C. Rechnungslegung > Grundsätze ordnungsmässiger Rechnungslegung
1) Für die Rechnungslegung sind insbesondere die folgenden Grundsätze massgebend:
 
  1. Sie muss klar und verständlich sein.
  2. Sie muss vollständig sein.
  3. Sie muss verlässlich sein.
  4. Sie muss das Wesentliche enthalten.
  5. Sie muss vorsichtig sein.
  6. Es sind bei der Darstellung und Bewertung stets die gleichen Masstäbe zu verwenden.
  7. Aktiven und Passiven sowie Aufwand und Ertrag dürfen nicht miteinander verrechnet werden.
2) Der Bestand der einzelnen Positionen in der Bilanz und im Anhang ist durch ein Inventar oder auf andere Art nachzuweisen.

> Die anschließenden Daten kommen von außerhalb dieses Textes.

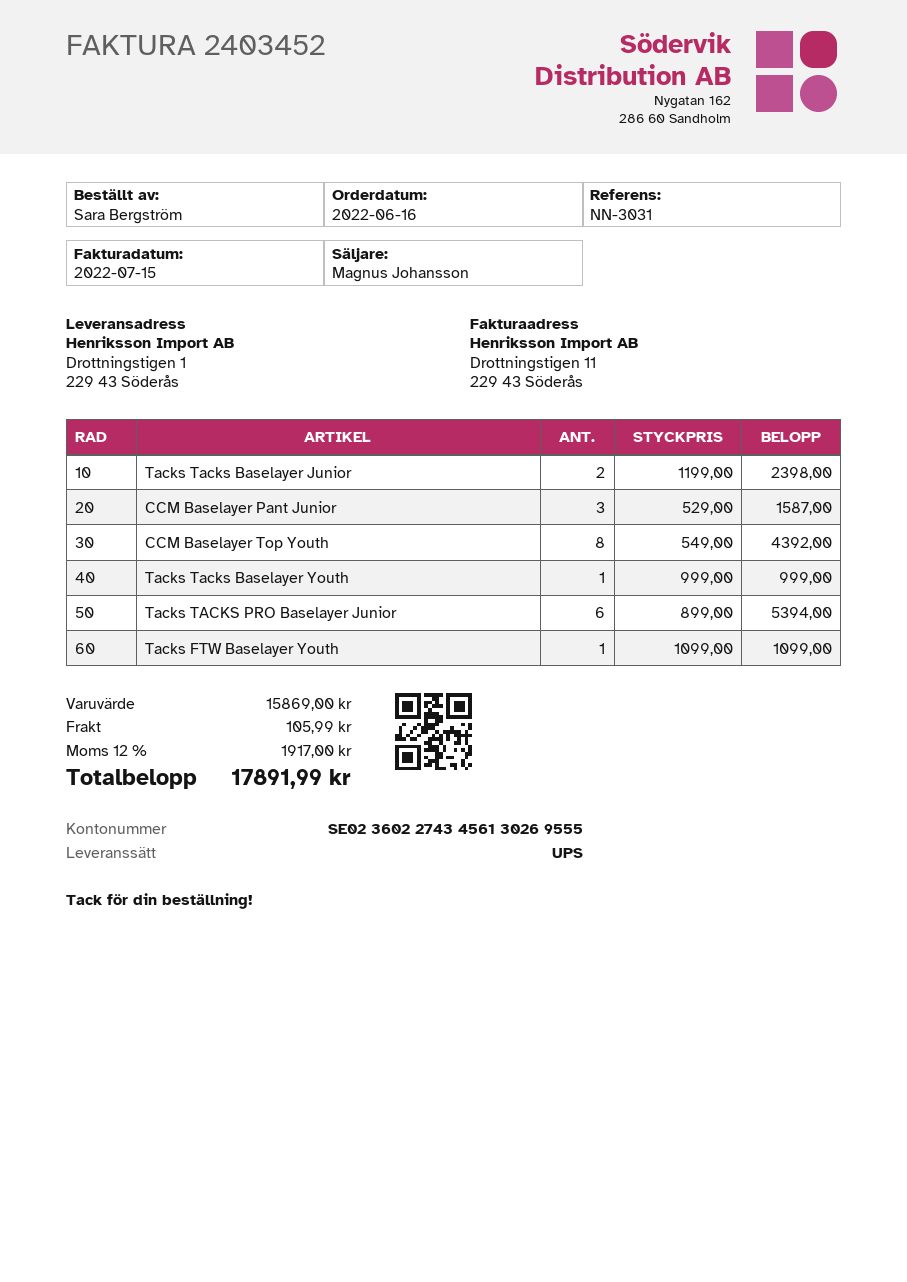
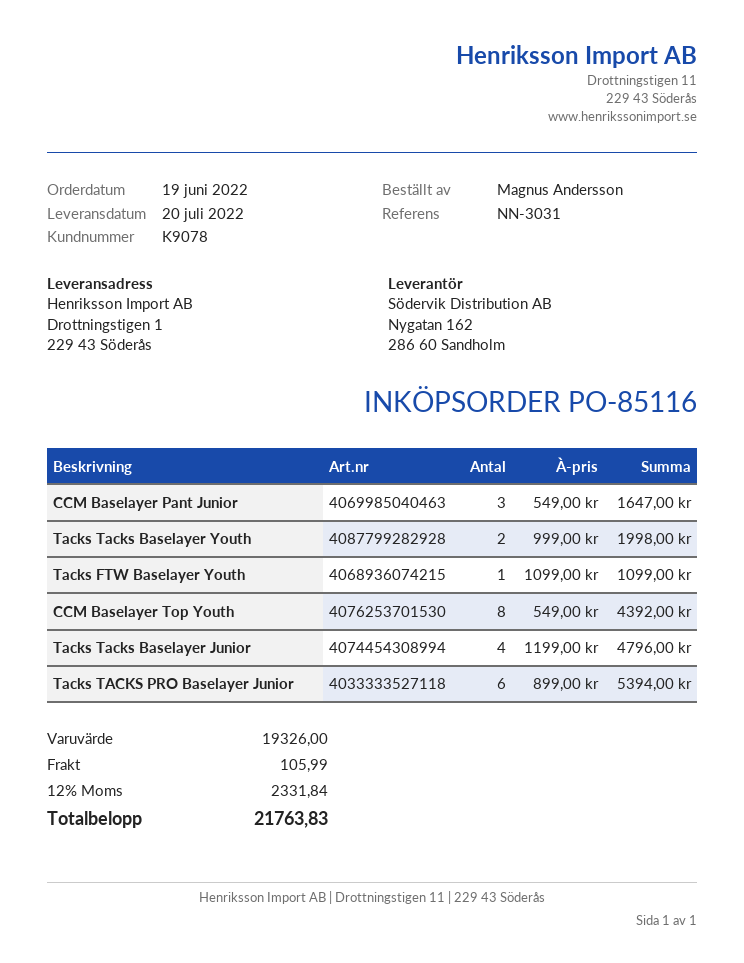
order date: 2022-06-16 -> 2022-06-19
ordered by: Sara Bergström -> Magnus Andersson
Tacks Tacks Baselayer Junior: 2 x 1199.00 = 2398.00 -> 4 x 1199.00 = 4796.00
CCM Baselayer Pant Junior: 3 x 529.00 = 1587.00 -> 3 x 549.00 = 1647.00
Tacks Tacks Baselayer Youth: 1 x 999.00 = 999.00 -> 2 x 999.00 = 1998.00
subtotal: 15869.00 -> 19326.00
tax: 12% = 1917.00 -> 12% = 2331.84
total: 17891.99 -> 21763.83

3) Die Rechnungslegung ist unter Wahrung des gesetzlichen Mindestinhalts den Besonderheiten des Unternehmens und der Branche anzupassen.

 

Bemerkungen: Neben den Grundsätzen ordnungsmässiger Buchführung werden auch die Grundsätze ordnungsmässiger Rechnungslegung gesetzlich geregelt. Der Grundsatz der Wesentlichkeit bekommt als eigene Regel mehr Gewicht. Nach Art. 662a ORalt war die Wesentlichkeit der Klarheit eher "untergeordnet". Unternehmerische und branchenspezifische Besonderheiten sind, unter Wahrung des gesetzlichen Mindestinhaltes der Rechnungslegung, bei dieser mit zu berücksichtigen. Die Rechnungslegung muss somit den branchenspezifischen Eigenheiten Rechnung tragen. Die wirtschaftliche Betrachtungsweise (substance over form) hat somit eine gewisse Priorität. Es gilt grundsätzlich immer das Verrechnungsverbot und Bruttoprinzip beim Ausweis von Aufwand/Ertrag und Aktiven/Passiven.